体を起こすと、いつものエプロンドレス姿のアリスがいた。
僕はアリスに抱きしめられていたようだ。
「アリス……僕は君を……、ッ! そうだ、こうしてる場合じゃ」
ハッとして、人魚姫の方を見ると、『後悔の海』は消失し、頭を抱える人魚姫だけがそこにいた。
「あ、あ、あ、やだ、こんな、嘘よ……。なんで、こんなに愛してたのに、私は、ワタシは! ただ、あの人が笑っていてくれるだけでよかったの。あの人が幸せならそれで……、なのに、なのに……。いやぁああああああああ!!」
人魚姫は、絶叫し、地面をかきむしる。
爪が剥がれ、血が滲んでも止めようとはしない。
アリスはそれを辛そうに見ている。人魚姫の心を暴いた罪悪感に苛まれているのだろうか。

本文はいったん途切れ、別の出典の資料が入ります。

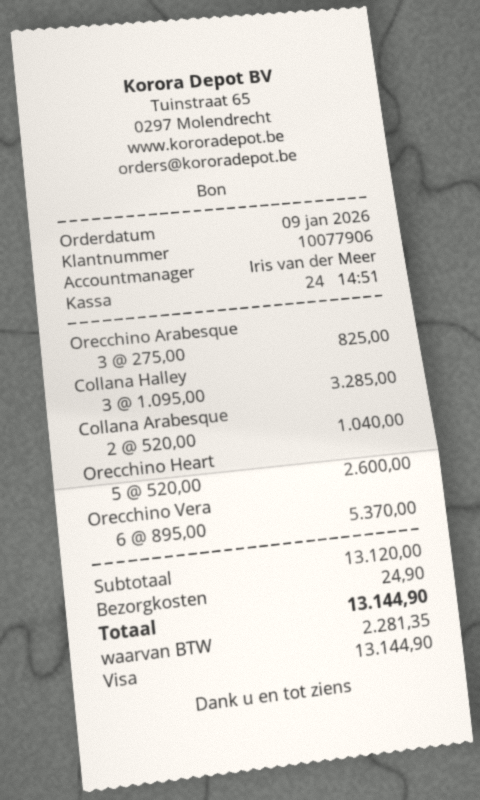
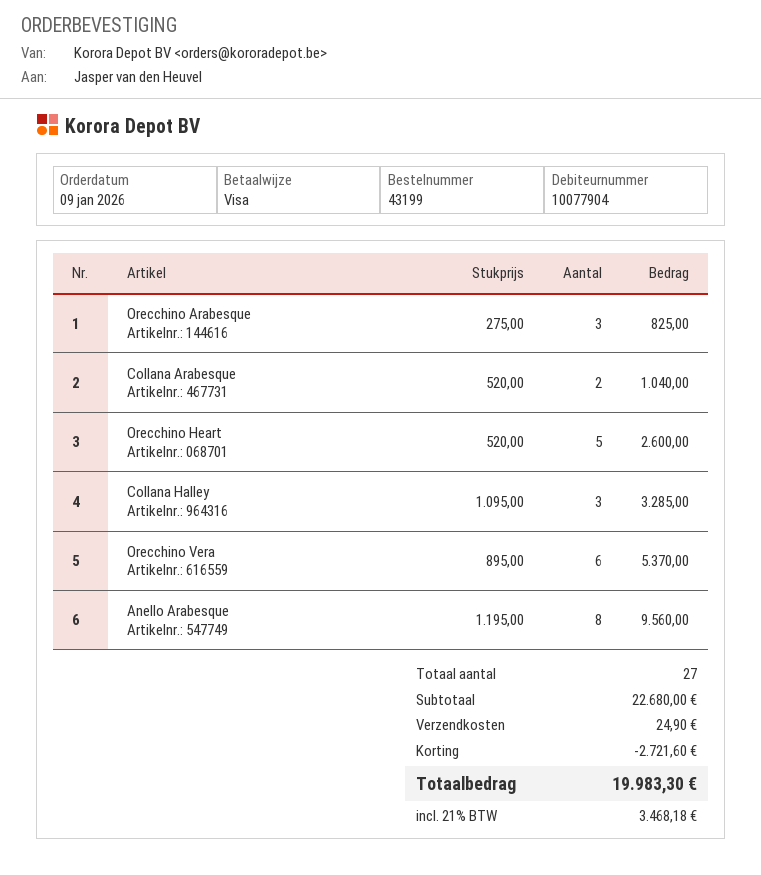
customer number: 10077906 -> 10077904
Anello Arabesque: none -> 8 x 1195.00 = 9560.00
subtotal: 13120.00 -> 22680.00
discount: none -> 2721.60
tax: 2281.35 -> 3468.18
total: 13144.90 -> 19983.30

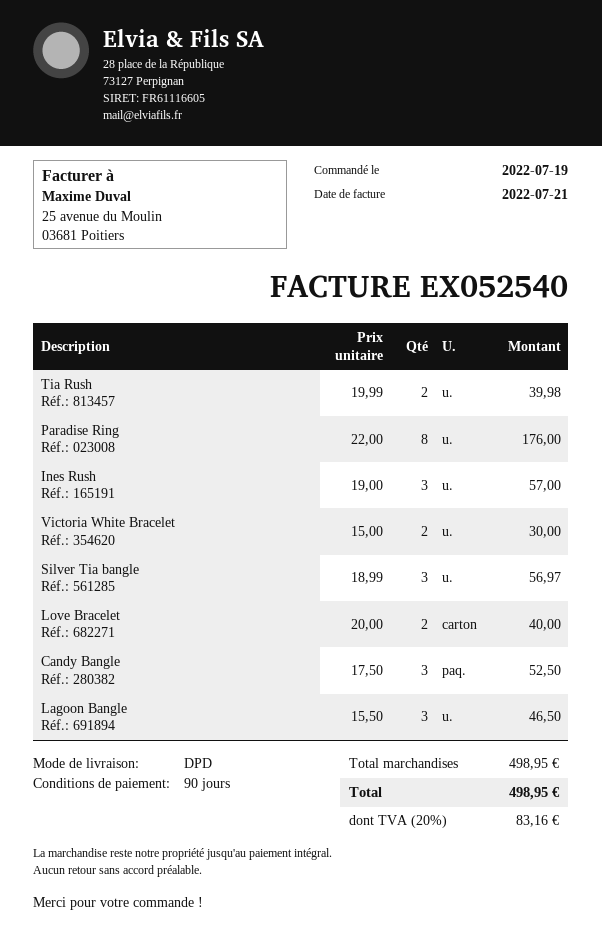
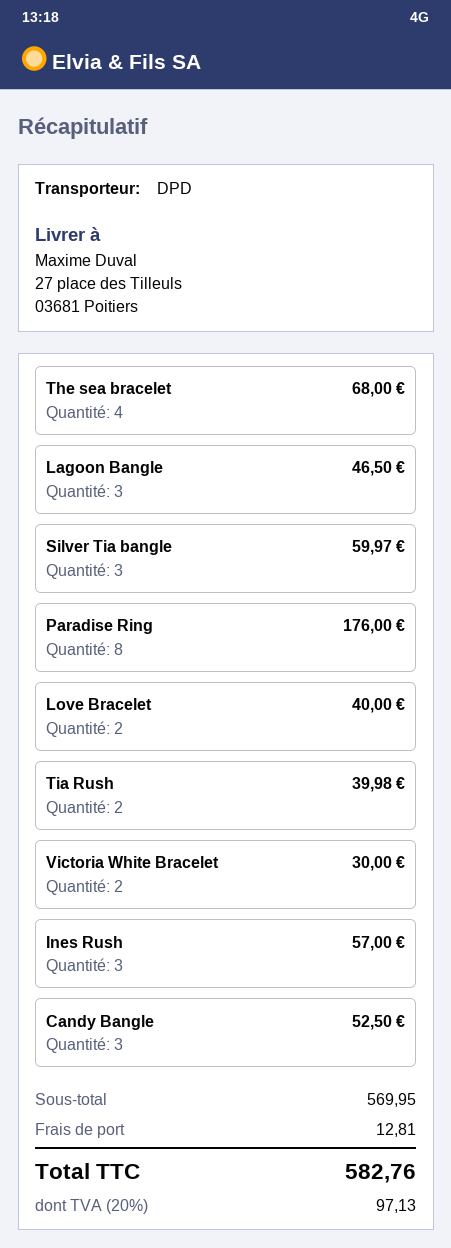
Silver Tia bangle: 3 for 56.97 -> 3 for 59.97
The sea bracelet: none -> 4 for 68.00
subtotal: 498.95 -> 569.95
shipping: none -> 12.81
tax: 20% = 83.16 -> 20% = 97.13
total: 498.95 -> 582.76

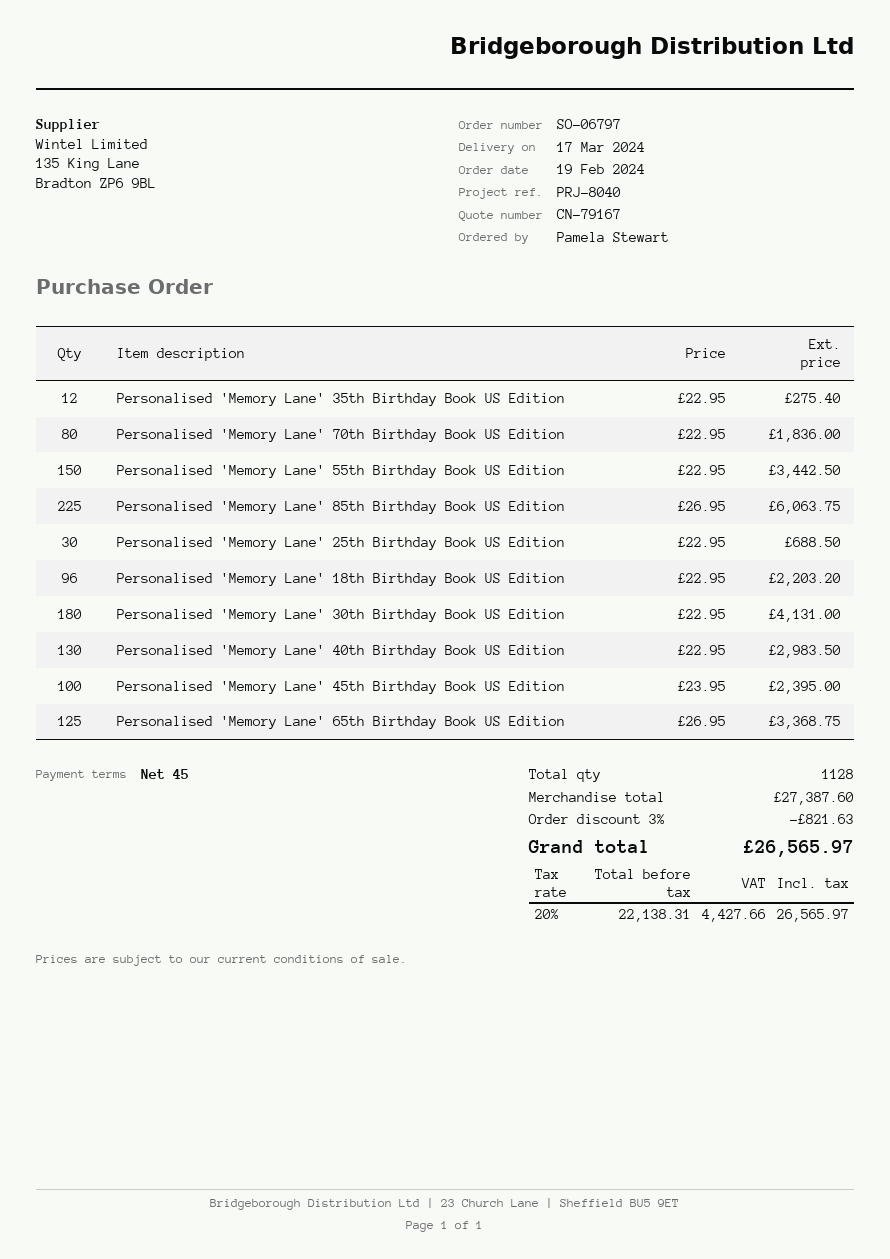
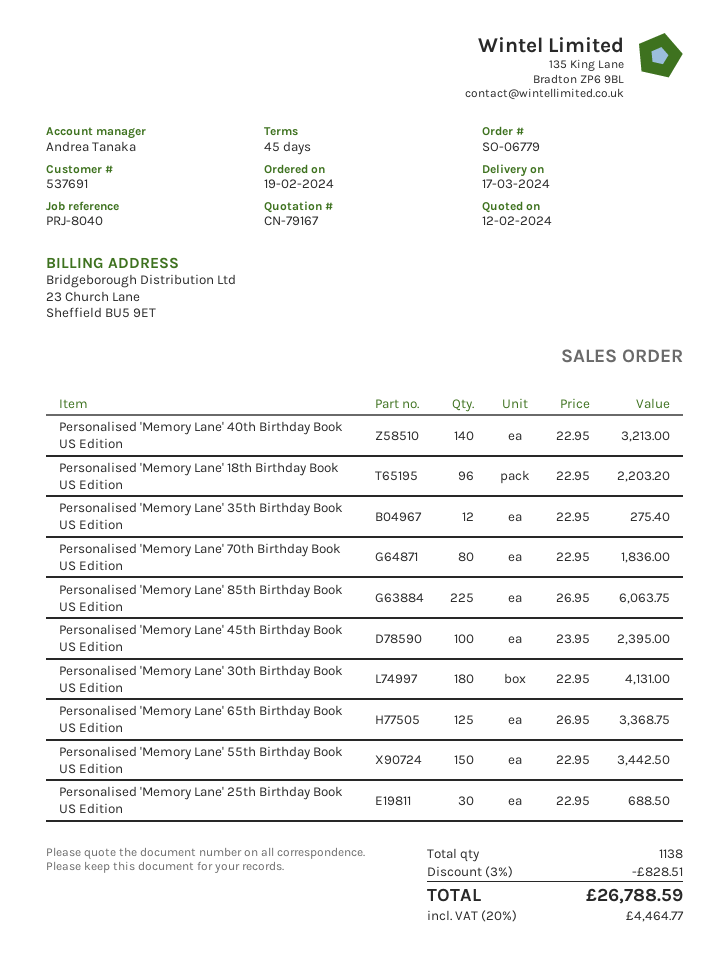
order number: SO-06797 -> SO-06779
Personalised 'Memory Lane' 40th Birthday Book US Edition: 130 x 22.95 = 2983.50 -> 140 x 22.95 = 3213.00
total quantity: 1128 -> 1138
discount: 3% = 821.63 -> 3% = 828.51
tax: 20% = 4427.66 -> 20% = 4464.77
total: 26565.97 -> 26788.59

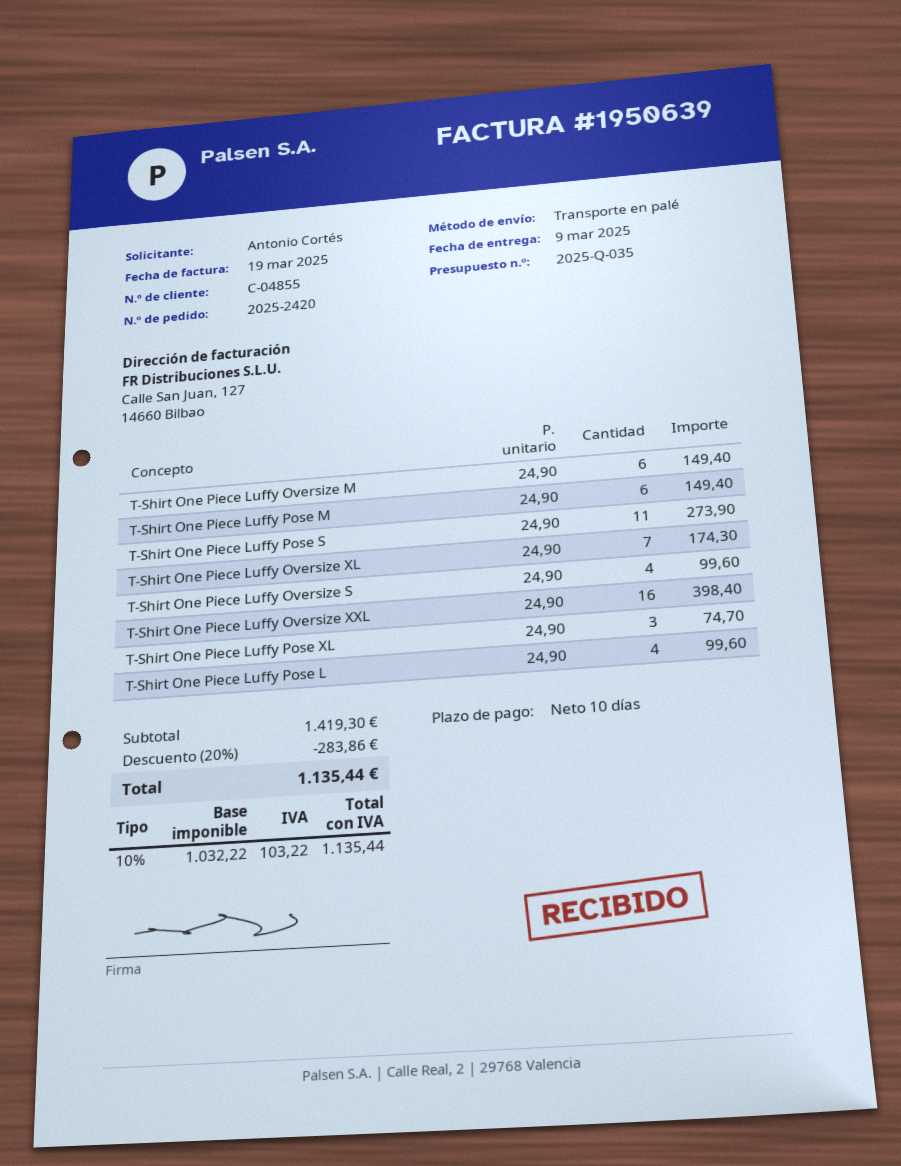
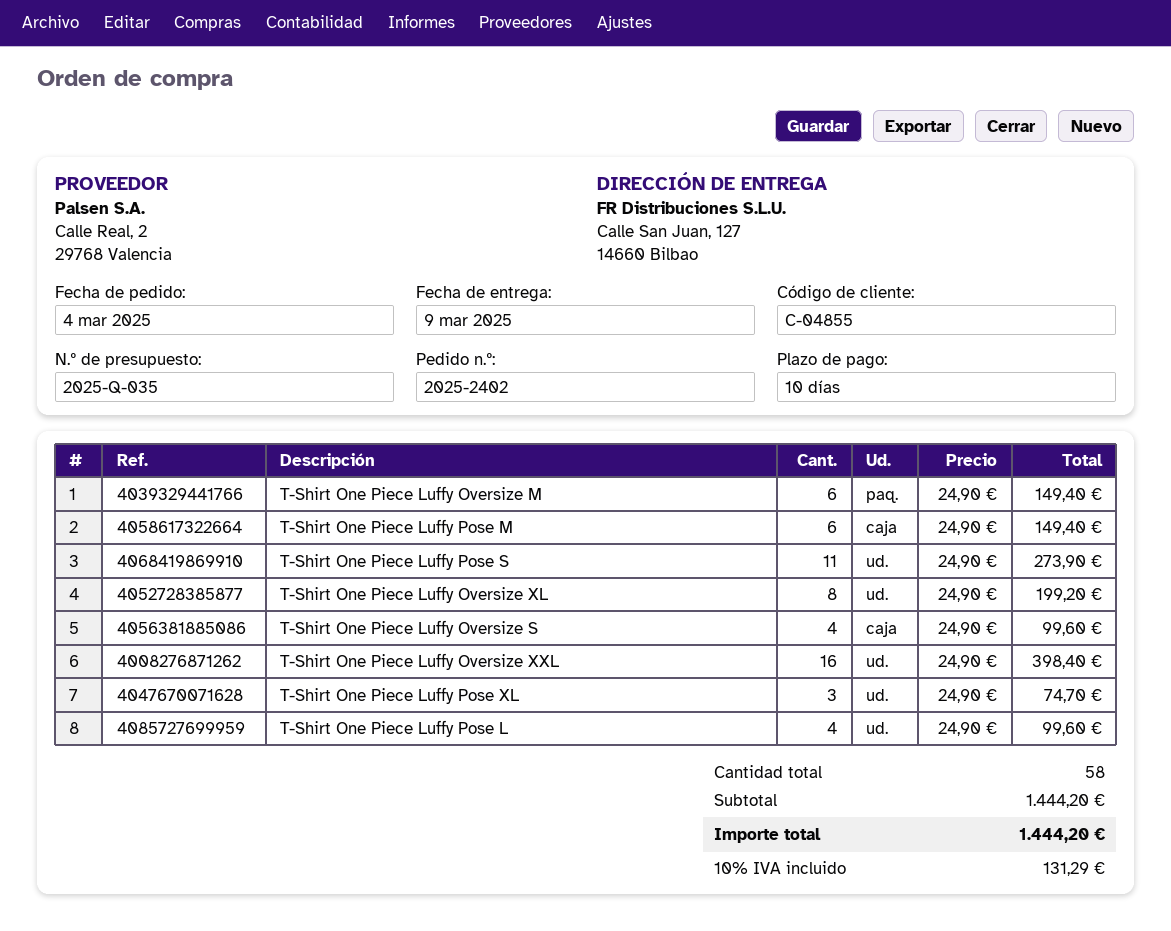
order number: 2025-2420 -> 2025-2402
T-Shirt One Piece Luffy Oversize XL: 7 x 24.90 = 174.30 -> 8 x 24.90 = 199.20
subtotal: 1419.30 -> 1444.20
discount: 20% = 283.86 -> none
tax: 10% = 103.22 -> 10% = 131.29
total: 1135.44 -> 1444.20

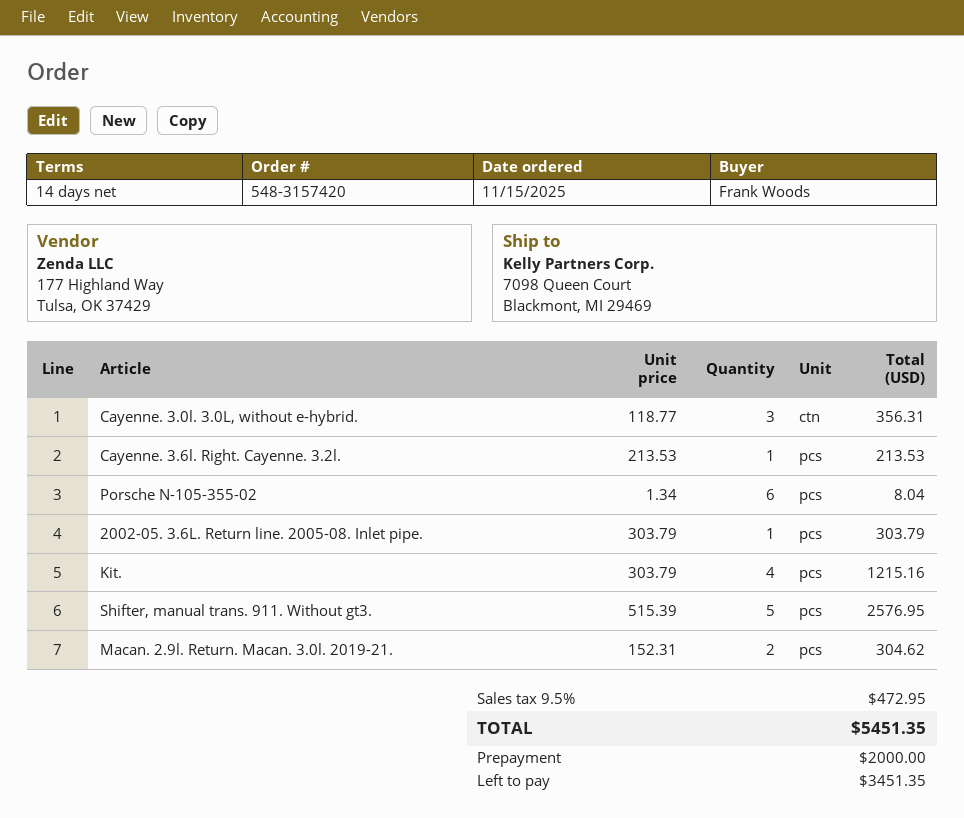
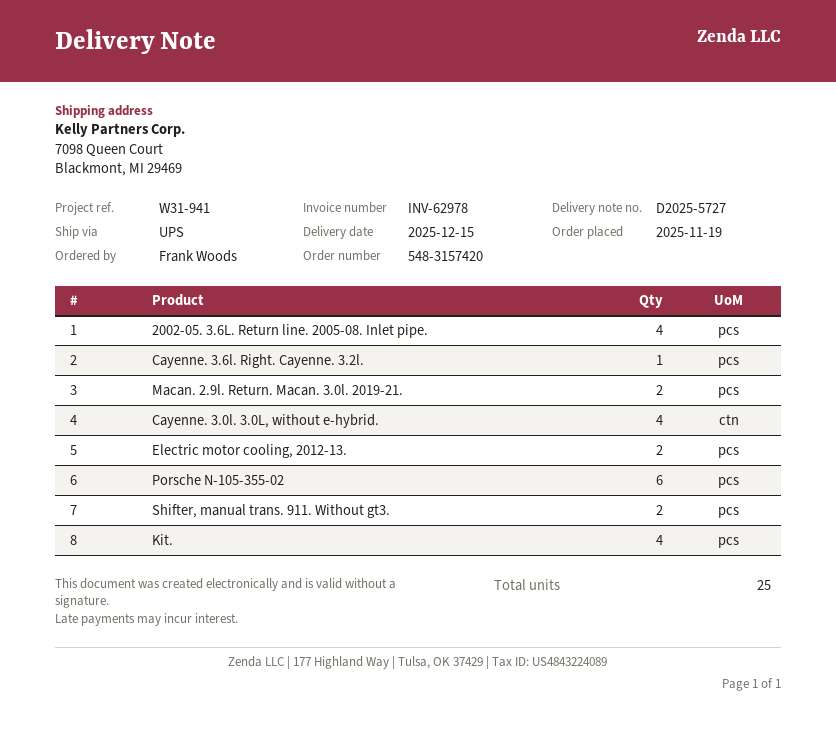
order date: 2025-11-15 -> 2025-11-19
Cayenne. 3.0l. 3.0L, without e-hybrid.: 3 -> 4
2002-05. 3.6L. Return line. 2005-08. Inlet pipe.: 1 -> 4
Shifter, manual trans. 911. Without gt3.: 5 -> 2
Electric motor cooling, 2012-13.: none -> 2

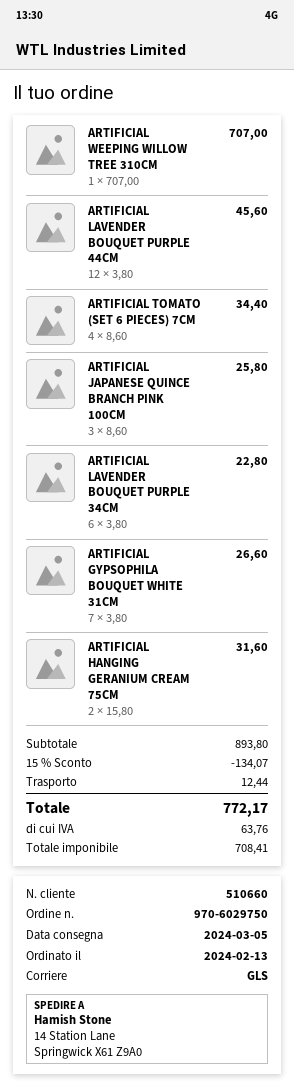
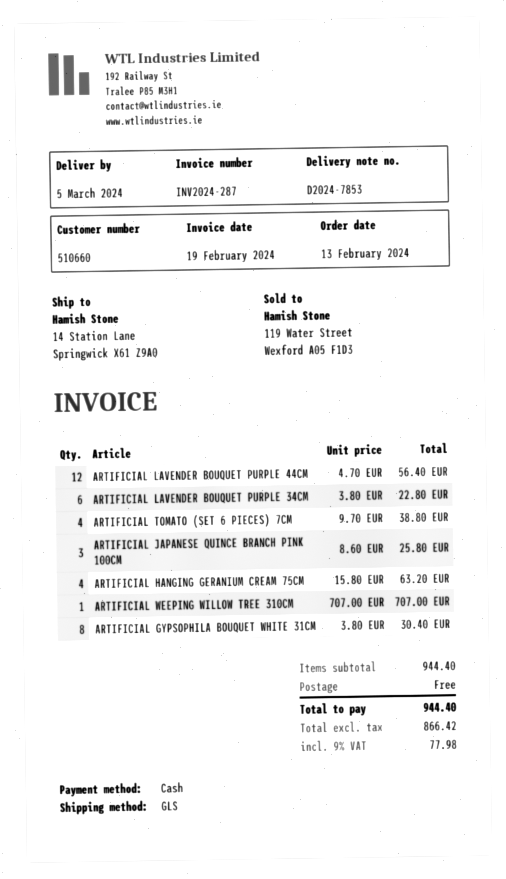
ARTIFICIAL LAVENDER BOUQUET PURPLE 44CM: 12 x 3.80 = 45.60 -> 12 x 4.70 = 56.40
ARTIFICIAL TOMATO (SET 6 PIECES) 7CM: 4 x 8.60 = 34.40 -> 4 x 9.70 = 38.80
ARTIFICIAL GYPSOPHILA BOUQUET WHITE 31CM: 7 x 3.80 = 26.60 -> 8 x 3.80 = 30.40
ARTIFICIAL HANGING GERANIUM CREAM 75CM: 2 x 15.80 = 31.60 -> 4 x 15.80 = 63.20
subtotal: 893.80 -> 944.40
discount: 15% = 134.07 -> none
shipping: 12.44 -> 0.00
net: 708.41 -> 866.42
tax: 63.76 -> 77.98
total: 772.17 -> 944.40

震える手で、双銃を構えるが、引き金を引くことができない。
「ごめんなさい、ごめんなさい、ごめんなさい。……生まれ変わったら、また友達に、なんて図々しい願いですよね。こんな事で償いになんてならないかもしれませんが、許してください、私の、大好きな貴方……」
人魚姫はそう言うと、自らのマスターの命を奪った短剣を取り出す。
そして、それを自分の喉に突き刺し、自らの命を絶った。
人魚姫の亡骸は、やがて泡になり、一冊の本だけが残る。
その本の深い青色は、人魚姫の後悔の涙の色に似ていた。
アリスはそれを大事そうに拾い上げると、胸の中で抱きしめた。
「私は、戦いの結果、相手を殺す事になっても後悔はしないわ。そういうゲームだしね。でも、これは……、少し、自分が嫌になったわ」
アリスがうなだれ、その肩が小さく震える。
僕は、アリスを後ろから抱きしめた。
「それでも、僕は、君のことを決して嫌いになったりしないよ」
世界は歪み、色褪せてくる。
僕は、アリスの事を昔から知っていた。
なぜ、記憶から消失していたのか。
十年前に何があったのか。
アリス、君はもしかして、全てしっているんじゃないのか。
知りたい、でも怖い。
それを知ってしまったら、この腕の中のアリスが消えてしまいそうで。
迷いを抱えたまま、僕の意識は世界と共に溶けた。